Corey Mitchell, contributing writer for Education Week, discusses a recent Migration Policy Institution (MPI) publication that suggests ESSA may be penalizing English Language Learners (ELLs).

According to the article, the four-year graduation expectation which has becomes “such a prominent part of school accountability plans,” might lead “administrators in traditional high schools to turn away older English-learner students who may need additional time to earn their high school diplomas.”

Furthermore, Mitchell states how the MPI report “also examines why high-school age English-learners drop out of school, how graduation rates are calculated, and how a heavy emphasis on graduation rates can affect how schools design instructional programs for English-learners.”
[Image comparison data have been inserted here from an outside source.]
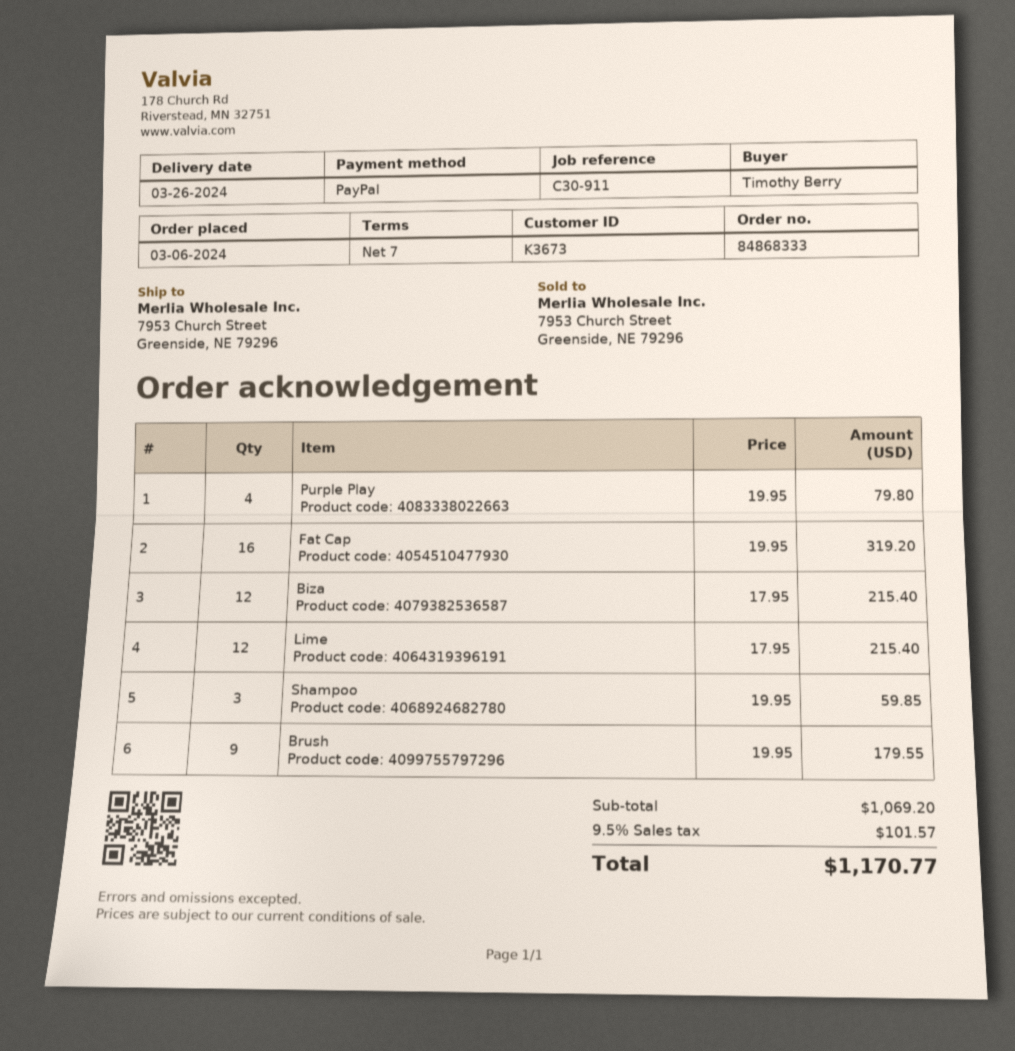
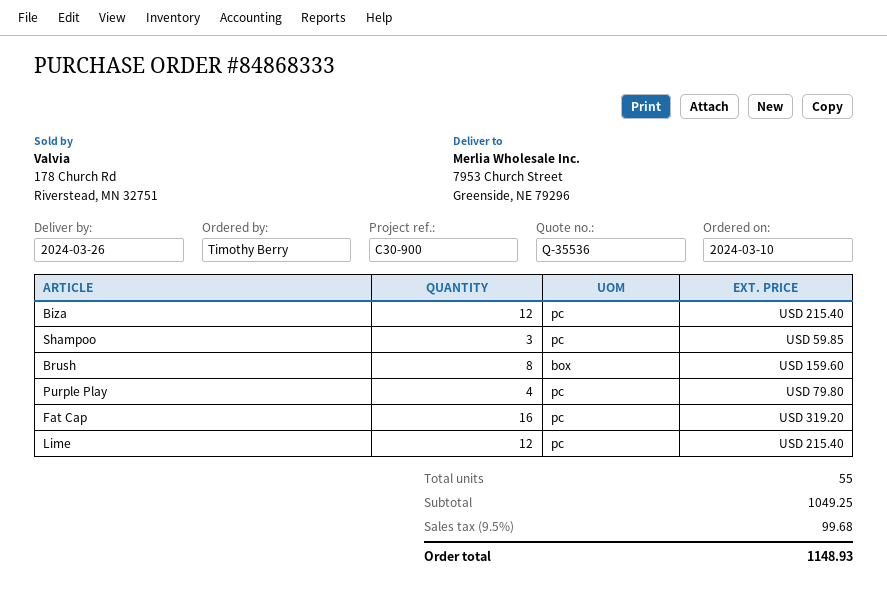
order date: 2024-03-06 -> 2024-03-10
reference: C30-911 -> C30-900
Brush: 9 for 179.55 -> 8 for 159.60
subtotal: 1069.20 -> 1049.25
tax: 9.5% = 101.57 -> 9.5% = 99.68
total: 1170.77 -> 1148.93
The article does not deny the benefits of ESSA in that the “federal law has helped close opportunity gaps for English-learners by requiring schools to document and publicly report on their educational progress,” yet it argues that ESSA may “disproportionately categorize English-learners as failures or, more concerningly, incentivize schools to push such students into inappropriate educational pathways or not to serve them at all, for fear of the consequences attached to being labeled as a school in need of improvement,” as written in the report by author and senior policy analyst Julie Sugarman.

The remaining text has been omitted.